ASC: Yes, this project is a quilt. It has and does not have the texture of mylar because its materials include not only a literal foil mylar blanket (which, in keeping with the spirit of TBT we purchased online for a few dollars), but also felt and cotton fabric. My mother hit upon this combination because we quickly learned mylar tears easily when you try to sew or stitch something onto it. She consequently pieced the other fabrics onto the mylar by hand (a difficult and time-consuming process), first giving the blanket a backing or a “base” to address mylar’s “flimsiness,” as you say. Together my mother and I laid out the quilt’s composition and made choices about the text-image placement — its “infrastructure.” For example, I saw the words “my LAR” over a map of Greater Mexico. To make it absolutely clear that the design referenced a geography, my mother suggested we add the two flags to the design. I wanted the blanket to be landscape versus portrait-oriented to best represent the sheer length of the border. The mylar blanket’s unwieldy prefabricated dimensions at 54 x 84 square inches were certainly more than sufficient for that purpose. My mother wanted to mark differences in border biomes water versus land crossings. I could go on about the design choices we made. What seems most important to emphasize is that we aspired to create a tangible object — one that might serve, forgive the pun, as a small foil to the ubiquitous image of the mylar blanket now indelibly associated with migrant detention centers in the Trump era. What we didn’t fully compute until we began the project: mylar is highly reflective.

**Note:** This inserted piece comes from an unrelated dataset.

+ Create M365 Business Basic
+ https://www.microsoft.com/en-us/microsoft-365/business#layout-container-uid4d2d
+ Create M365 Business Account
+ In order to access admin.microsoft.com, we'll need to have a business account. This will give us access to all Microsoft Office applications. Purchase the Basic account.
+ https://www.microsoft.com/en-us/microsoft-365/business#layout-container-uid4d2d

Although we considered using gold, pink, or green mylar blankets, we appreciated that in the silver, especially it is impossible not to catch blurred sight of yourself. Prior to “my LAR,” mother and I had never made a quilt together — she is an experienced quilter, though. She has helped me “compose” other poems — sand-sculpting words at Padre Island National Seashore or firing and glazing a clay poem I hand-built. While “my LAR” loosely references Beuys’s piece, we both imagined more clearly bringing to this prop’s foreground echoes of radical textile traditions, including the work of the Gee’s Bend Quilters Collective and the AIDS Quilt, which also double as maps and kinship diagrams. Additionally, Hélio Oiticica’s Parangolé capes and Cauleen Smith’s In the Wake protest banners came into play for me with “my LAR.” I rarely give my mother books as gifts, but after reading Julia Bryan-Wilson’s Fray: Art + Textile Politics, I immediately bought her a copy of the book. Which is to say, Fray found its way into this project, too.

MR: Thank you so much for this interview and for naming the artists/art that has influenced you, but I’d like to know what is inspiring you now? Who or what is giving you life?

ASC: My relocation to the Tijuana-San Diego corridor. Demonstrators and demonstrations for social — and specifically racial — justice across the United States and the planet. BLACK LIVES MATTER.